Será el propio Enrique Breccia quien irá construyendo los interrogantes en torno a la relación con su padre. Un Breccia no le enseña a otro Breccia, y este es el centro de la incógnita por donde pasa la trama del libro. La historia de un fracaso entre un padre y su hijo –pero también entre un hijo y su padre– en principio, o peor: detenida en el tiempo como todo lo que la muerte deja inconcluso. “Yo sabés que lo fui descubriendo de a pedacitos a mi viejo. Como no salía nada de él tenía que descubrirlo yo, como si fuera una especie de detective de mi propio padre”.

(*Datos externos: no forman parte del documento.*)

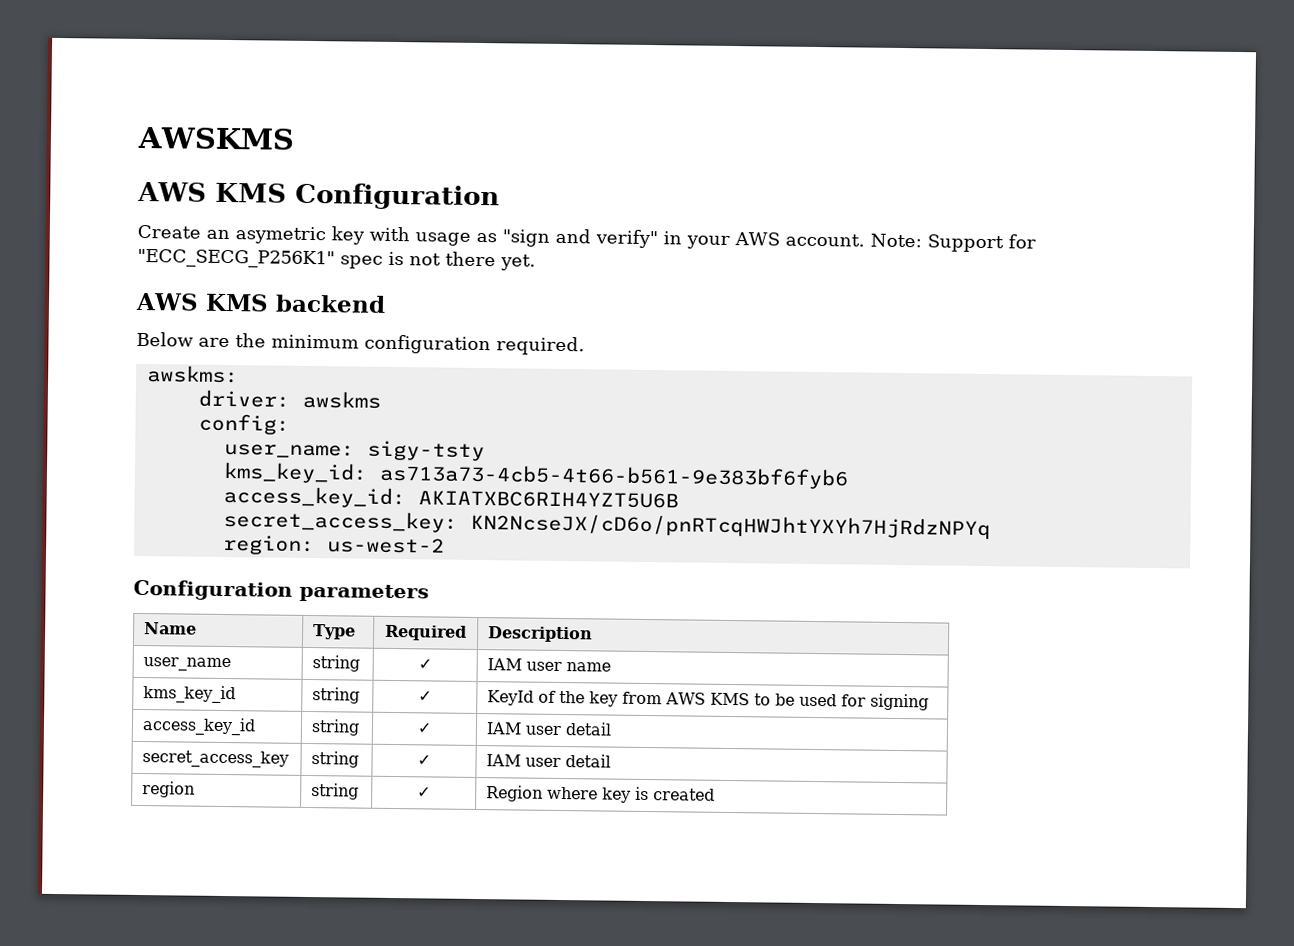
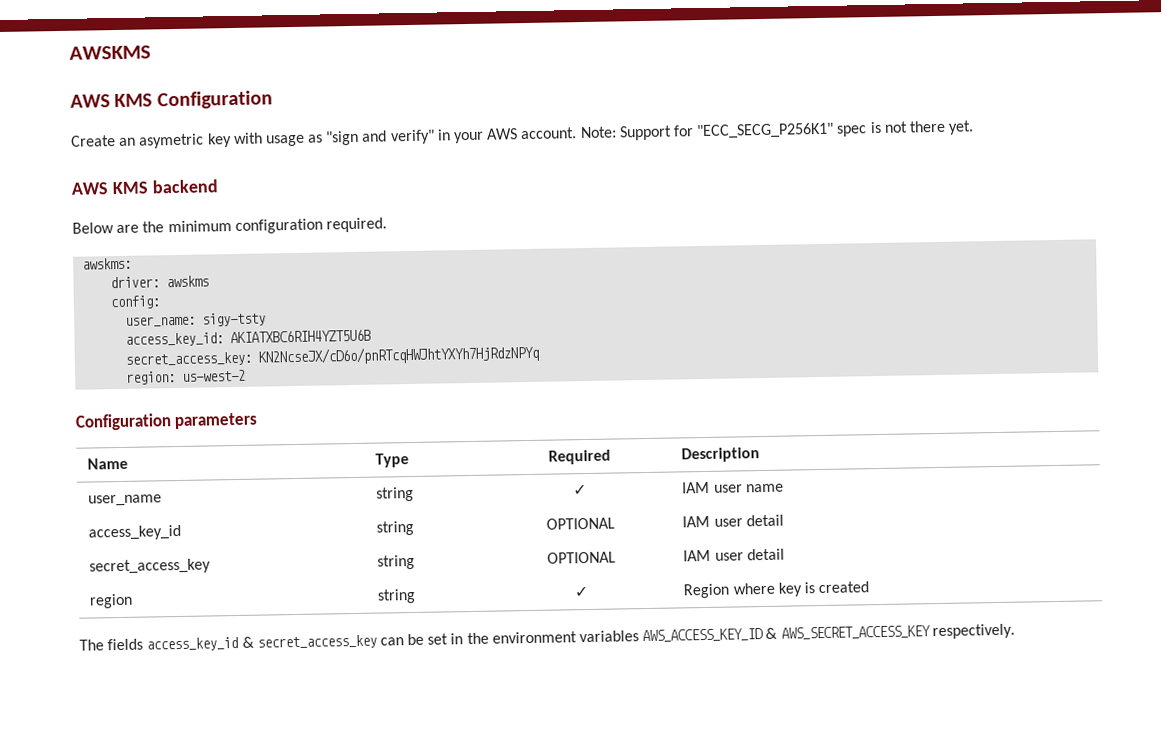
- kms_key_id: as713a73-4cb5-4t66-b561-9e383bf6fyb6
- kms_key_id | string | ✓ | KeyId of the key from AWS KMS to be used for signing
- access_key_id | string | ✓ | IAM user detail
+ access_key_id | string | OPTIONAL | IAM user detail
- secret_access_key | string | ✓ | IAM user detail
+ secret_access_key | string | OPTIONAL | IAM user detail
+ The fields access_key_id & secret_access_key can be set in the environment variables AWS_ACCESS_KEY_ID & AWS_SECRET_ACCESS_KEY respectively.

¿Pero qué es un padre? ¿Hay una sola manera de serlo? El recorrido interno que realiza Enrique Breccia a lo largo de esos seis días de entrevista es de una intensidad asombrosa: pasa del niño problemático al adolescente insufrible y luego al joven idealista capaz de proponerse como voluntario para recuperar las islas Malvinas, hasta llegar al hombre que es hoy atravesado por la vida como cualquiera, y entre su relación con el dinero y las mujeres, el recorrido sobre su obra es al mismo tiempo una puesta en diálogo con su padre, a quien necesita perdonar primero para, por fin, entenderlo. O justificarlo, quién sabe. Un hombre como Alberto Breccia que parecía sólo poder relacionarse de manera intensa con el mundo a través de su obra y para el resto de las cosas podía ser visto como alguien dueño de un egoísmo recalcitrante o alguien que simplemente no pudo, o no supo. O tal vez no quiso. Hay en los capítulos finales de Mi padre y yo, conversaciones con Enrique Breccia, páginas memorables y de lo más hermoso que se haya escrito sobre un padre y la comprensión de que somos hijos de nuestro tiempo.